**What is required:** Return every line of the data below that includes the string "items".
━━ Source data ━━
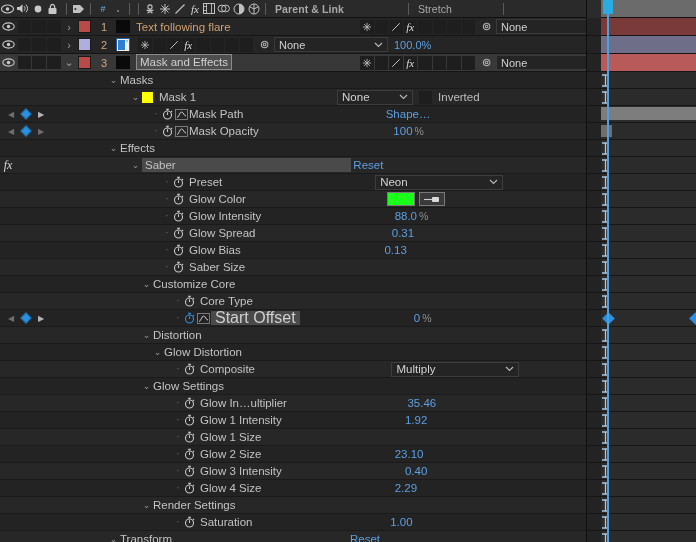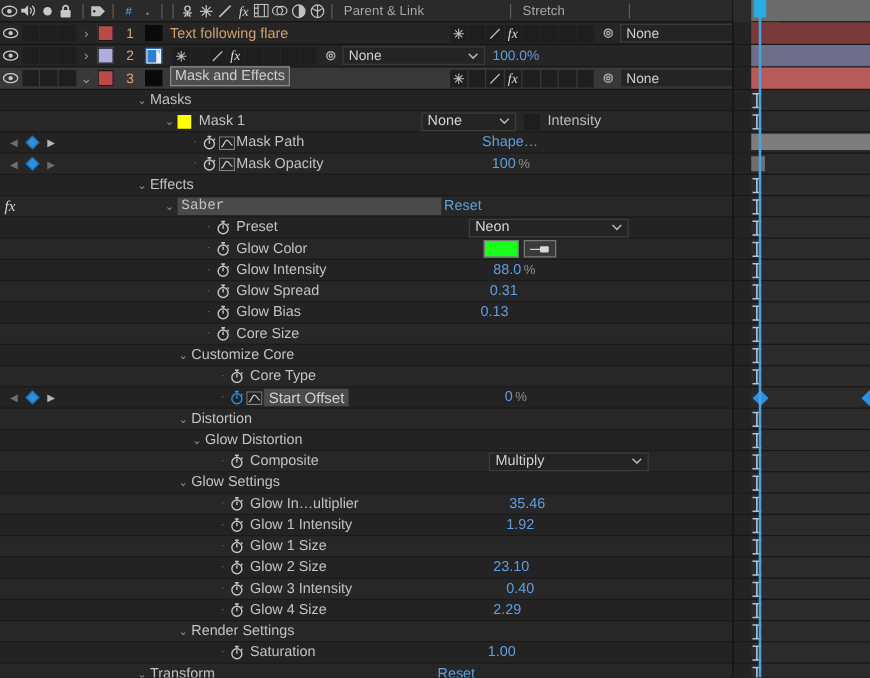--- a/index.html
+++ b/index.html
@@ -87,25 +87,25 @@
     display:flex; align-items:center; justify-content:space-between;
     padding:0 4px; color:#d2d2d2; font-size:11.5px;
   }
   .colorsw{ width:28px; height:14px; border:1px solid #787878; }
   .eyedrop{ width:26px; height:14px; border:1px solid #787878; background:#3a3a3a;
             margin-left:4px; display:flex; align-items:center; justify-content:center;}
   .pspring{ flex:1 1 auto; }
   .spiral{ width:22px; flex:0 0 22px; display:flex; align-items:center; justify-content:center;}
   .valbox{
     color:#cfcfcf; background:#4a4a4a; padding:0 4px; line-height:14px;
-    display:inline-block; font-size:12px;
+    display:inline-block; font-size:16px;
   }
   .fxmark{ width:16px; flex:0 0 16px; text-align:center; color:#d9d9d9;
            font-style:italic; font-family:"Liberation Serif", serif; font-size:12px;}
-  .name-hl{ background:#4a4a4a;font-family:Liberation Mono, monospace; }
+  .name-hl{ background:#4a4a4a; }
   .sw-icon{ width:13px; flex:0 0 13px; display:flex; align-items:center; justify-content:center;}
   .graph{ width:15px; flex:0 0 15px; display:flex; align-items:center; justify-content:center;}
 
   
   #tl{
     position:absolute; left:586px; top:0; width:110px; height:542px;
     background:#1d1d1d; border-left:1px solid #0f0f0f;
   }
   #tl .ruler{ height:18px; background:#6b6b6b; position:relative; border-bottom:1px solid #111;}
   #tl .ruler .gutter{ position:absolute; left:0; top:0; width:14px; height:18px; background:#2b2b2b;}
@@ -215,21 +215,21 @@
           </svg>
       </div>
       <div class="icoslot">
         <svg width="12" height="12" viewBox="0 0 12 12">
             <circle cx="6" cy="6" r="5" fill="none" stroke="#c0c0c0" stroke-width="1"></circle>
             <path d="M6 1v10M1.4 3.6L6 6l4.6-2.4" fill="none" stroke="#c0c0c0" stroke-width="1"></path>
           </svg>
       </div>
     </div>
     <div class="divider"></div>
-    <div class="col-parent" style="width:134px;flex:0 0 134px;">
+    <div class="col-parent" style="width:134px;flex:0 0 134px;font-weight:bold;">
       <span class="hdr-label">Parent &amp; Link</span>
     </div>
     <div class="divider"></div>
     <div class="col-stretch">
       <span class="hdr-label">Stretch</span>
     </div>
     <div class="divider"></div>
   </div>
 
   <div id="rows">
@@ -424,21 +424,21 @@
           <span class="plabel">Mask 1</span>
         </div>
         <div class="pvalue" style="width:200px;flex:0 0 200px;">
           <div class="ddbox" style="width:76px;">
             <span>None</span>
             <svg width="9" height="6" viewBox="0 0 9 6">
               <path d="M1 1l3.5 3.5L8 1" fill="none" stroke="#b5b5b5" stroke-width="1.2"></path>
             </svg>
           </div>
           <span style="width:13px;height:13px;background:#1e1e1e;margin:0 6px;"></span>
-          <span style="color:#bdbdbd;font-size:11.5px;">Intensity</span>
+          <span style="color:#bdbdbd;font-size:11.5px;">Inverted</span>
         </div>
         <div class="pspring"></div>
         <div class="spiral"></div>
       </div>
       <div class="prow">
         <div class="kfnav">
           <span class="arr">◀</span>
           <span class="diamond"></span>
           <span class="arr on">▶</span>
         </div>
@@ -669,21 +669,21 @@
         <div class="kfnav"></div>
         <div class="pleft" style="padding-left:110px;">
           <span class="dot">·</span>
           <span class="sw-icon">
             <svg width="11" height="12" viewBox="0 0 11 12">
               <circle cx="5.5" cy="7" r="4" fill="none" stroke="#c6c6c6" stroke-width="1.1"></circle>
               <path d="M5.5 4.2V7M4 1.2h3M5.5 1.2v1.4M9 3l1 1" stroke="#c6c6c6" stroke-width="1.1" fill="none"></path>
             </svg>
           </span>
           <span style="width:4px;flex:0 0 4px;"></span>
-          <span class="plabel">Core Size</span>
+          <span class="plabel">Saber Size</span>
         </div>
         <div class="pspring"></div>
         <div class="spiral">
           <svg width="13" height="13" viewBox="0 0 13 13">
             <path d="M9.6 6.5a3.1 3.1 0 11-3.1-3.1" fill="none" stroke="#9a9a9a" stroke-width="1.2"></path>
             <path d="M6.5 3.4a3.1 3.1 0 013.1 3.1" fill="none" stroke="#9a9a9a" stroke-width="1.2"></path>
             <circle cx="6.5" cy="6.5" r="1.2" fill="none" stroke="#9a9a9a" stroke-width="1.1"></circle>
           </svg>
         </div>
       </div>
━━━
━━ Source data ━━
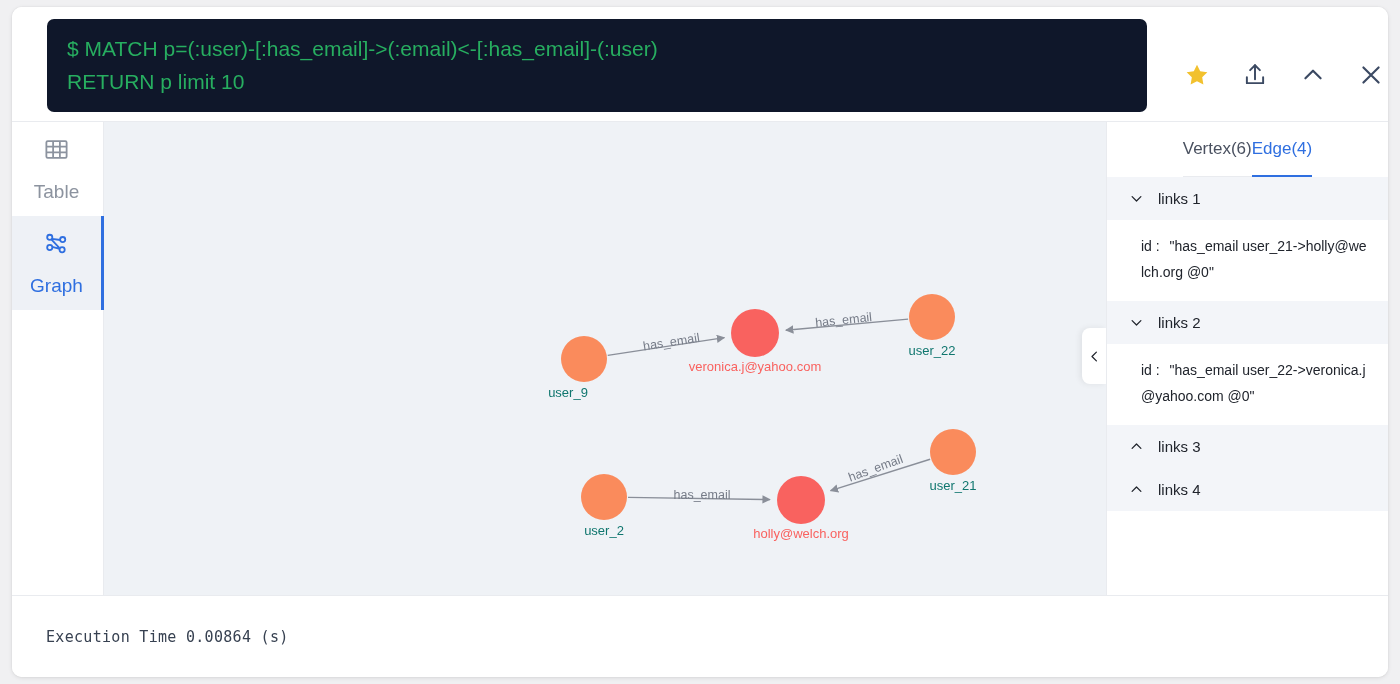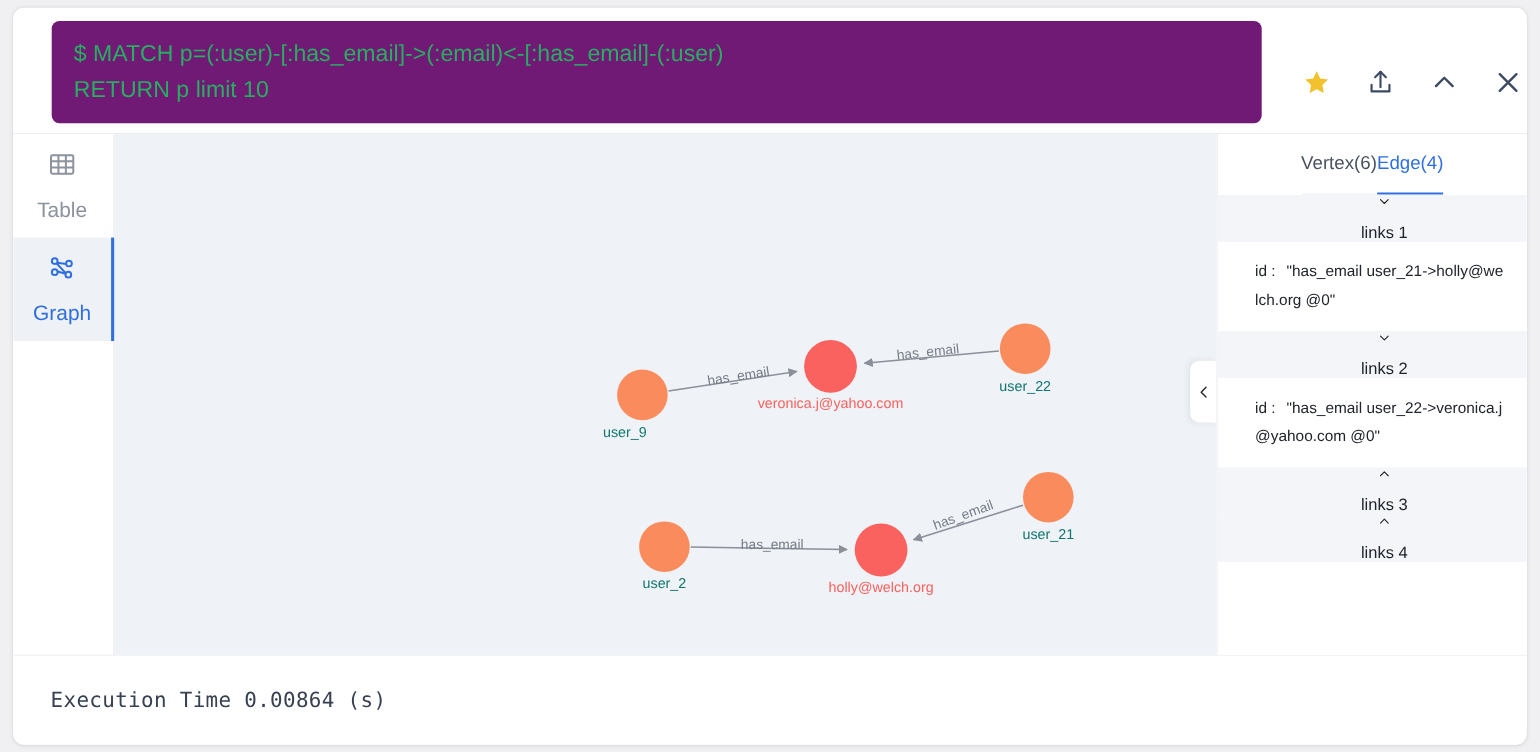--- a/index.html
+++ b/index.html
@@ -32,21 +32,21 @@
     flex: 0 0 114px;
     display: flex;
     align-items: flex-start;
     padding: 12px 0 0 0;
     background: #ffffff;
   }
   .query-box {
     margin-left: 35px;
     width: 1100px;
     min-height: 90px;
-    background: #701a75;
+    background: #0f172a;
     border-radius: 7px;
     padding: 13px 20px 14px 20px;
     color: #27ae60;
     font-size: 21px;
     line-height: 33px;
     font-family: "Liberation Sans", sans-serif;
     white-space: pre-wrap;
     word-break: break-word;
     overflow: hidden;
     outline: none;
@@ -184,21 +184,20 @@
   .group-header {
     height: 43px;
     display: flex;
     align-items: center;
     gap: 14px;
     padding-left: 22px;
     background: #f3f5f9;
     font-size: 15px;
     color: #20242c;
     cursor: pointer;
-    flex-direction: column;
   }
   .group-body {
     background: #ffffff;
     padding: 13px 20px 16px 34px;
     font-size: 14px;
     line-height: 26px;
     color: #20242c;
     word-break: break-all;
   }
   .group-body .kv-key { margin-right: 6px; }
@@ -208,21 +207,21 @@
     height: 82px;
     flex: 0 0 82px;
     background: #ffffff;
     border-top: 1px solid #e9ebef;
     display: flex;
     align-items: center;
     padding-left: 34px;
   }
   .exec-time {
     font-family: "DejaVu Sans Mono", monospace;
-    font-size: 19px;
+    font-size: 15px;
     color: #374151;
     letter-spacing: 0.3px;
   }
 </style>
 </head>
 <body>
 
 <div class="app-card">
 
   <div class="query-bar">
━━━
**Answer to this exercise:**
     display:flex; align-items:center; justify-content:space-between;
             margin-left:4px; display:flex; align-items:center; justify-content:center;}
   .spiral{ width:22px; flex:0 0 22px; display:flex; align-items:center; justify-content:center;}
   .sw-icon{ width:13px; flex:0 0 13px; display:flex; align-items:center; justify-content:center;}
   .graph{ width:15px; flex:0 0 15px; display:flex; align-items:center; justify-content:center;}
     align-items: flex-start;
     align-items: center;
     align-items: center;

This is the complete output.